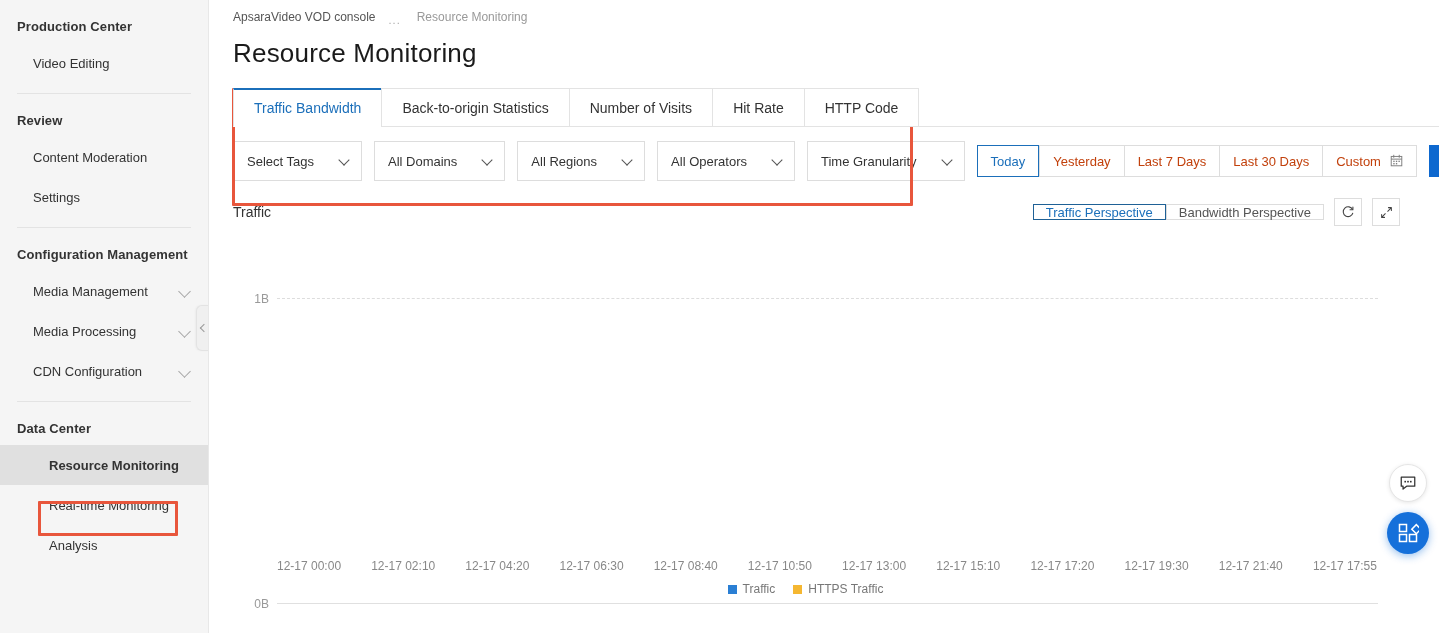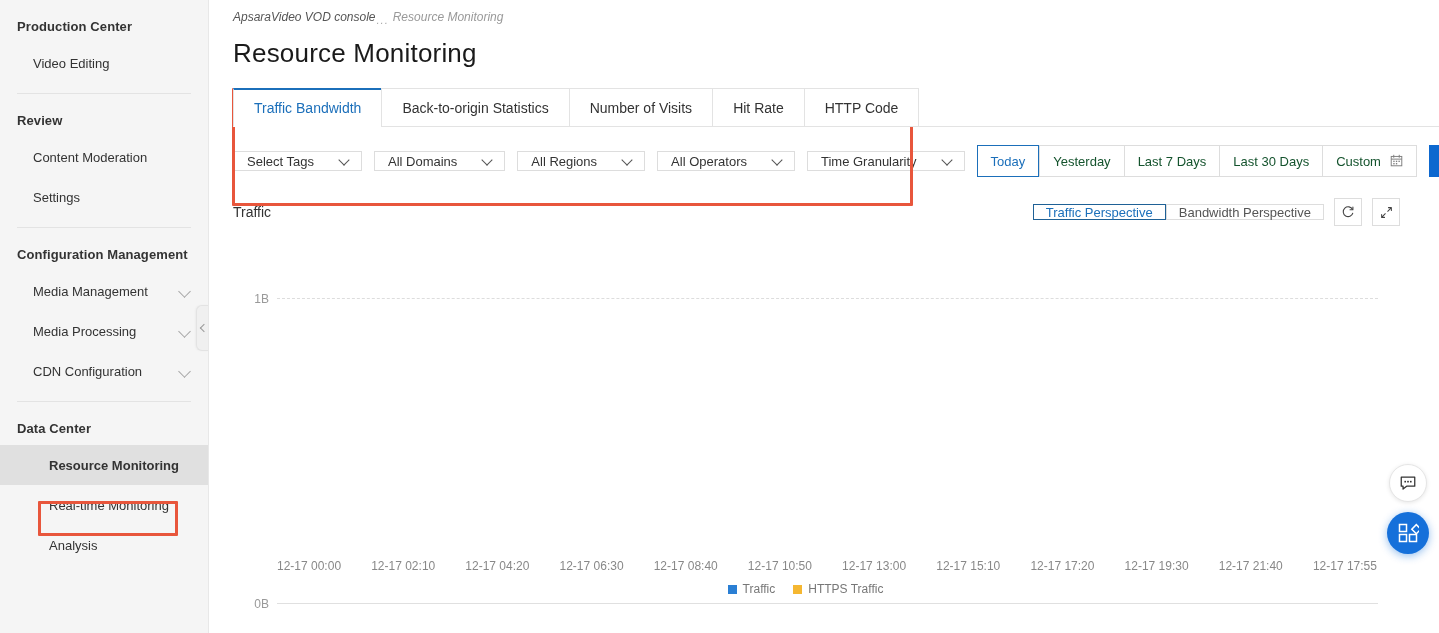--- a/index.html
+++ b/index.html
@@ -71,8 +71,8 @@
   .main { flex: 1; position: relative; padding: 0 0 0 24px; overflow: hidden; }
 
   .breadcrumb {
-    display: flex; align-items: center; gap: 0;
-    font-size: 12px; color: #888; padding-top: 17px; height: 14px; font-style: italic;
+    display: flex; align-items: center; gap: 12px;
+    font-size: 12px; color: #888; padding-top: 17px; height: 14px;
   }
   .breadcrumb .crumb-root { color: #555; }
   .breadcrumb .crumb-dots {

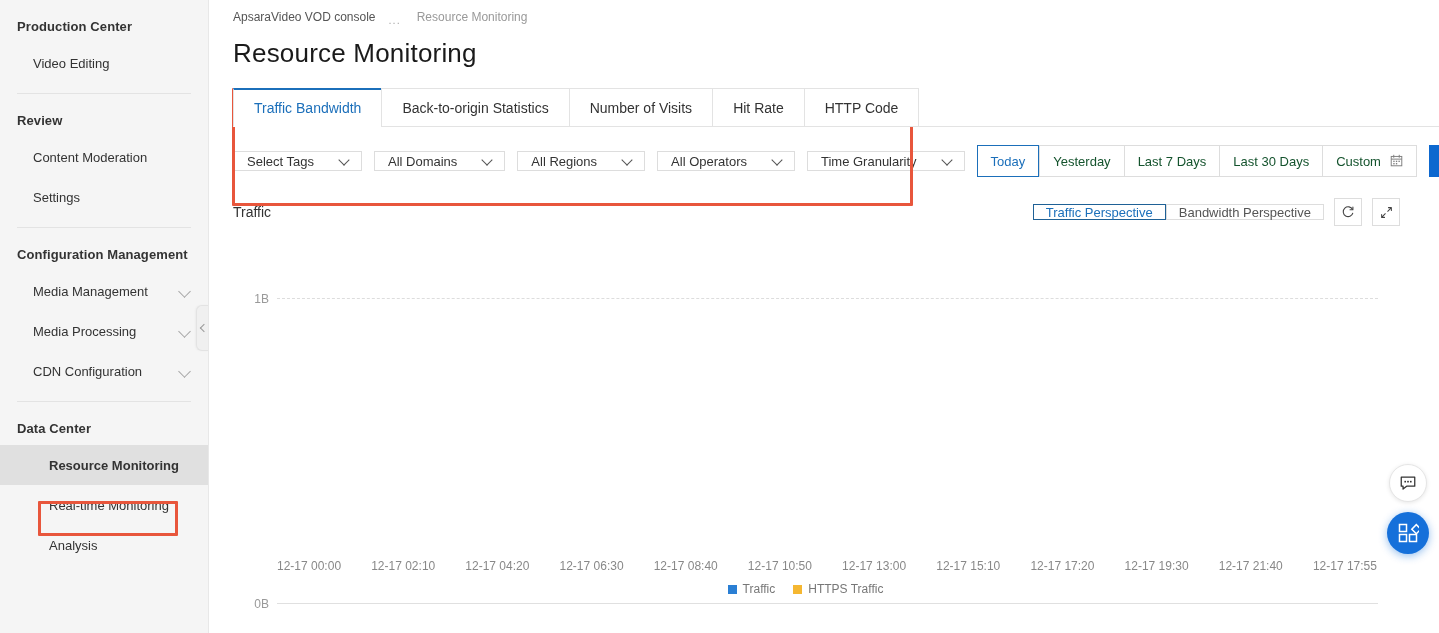--- a/index.html
+++ b/index.html
@@ -111,7 +111,7 @@
   
   .filterbar { display: flex; align-items: center; margin-top: 18px; height: 32px; }
   .fselect {
-    height: 20px; display: flex; align-items: center; gap: 26px;
+    height: 40px; display: flex; align-items: center; gap: 26px;
     padding: 0 11px 0 13px; font-size: 13px; color: #333;
     border: 1px solid #ddd; background: #fff; cursor: pointer;
     margin-right: 12px; white-space: nowrap;

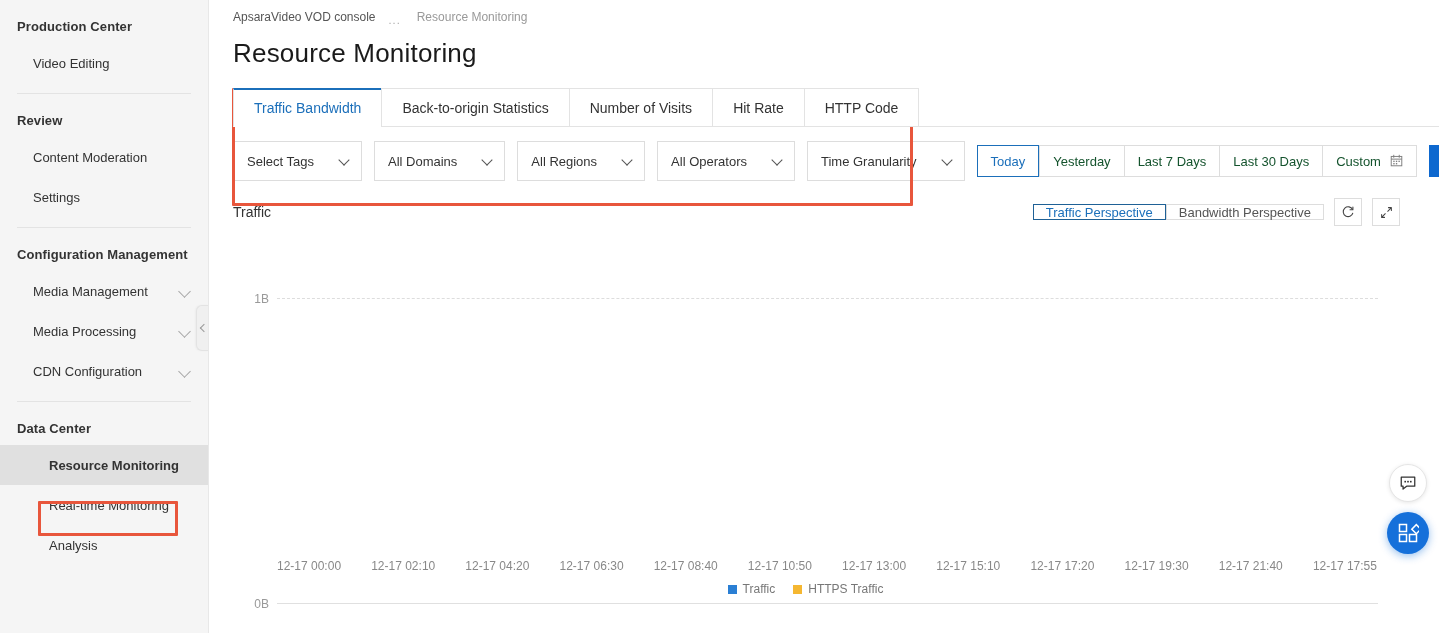--- a/index.html
+++ b/index.html
@@ -128,7 +128,7 @@
   .segbar { display: flex; align-items: center; }
   .seg {
     height: 32px; display: flex; align-items: center; justify-content: center;
-    padding: 0 13px; font-size: 13px; color: #14532d;
+    padding: 0 13px; font-size: 13px; color: #c2410c;
     border: 1px solid #ddd; border-right: none; background: #fff;
     cursor: pointer; white-space: nowrap;
   }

======

**Task directions**
Tally up the lines in the preceding listing that contain the string "cursor". Respond with the number and nothing else.

**Output for this exercise**
2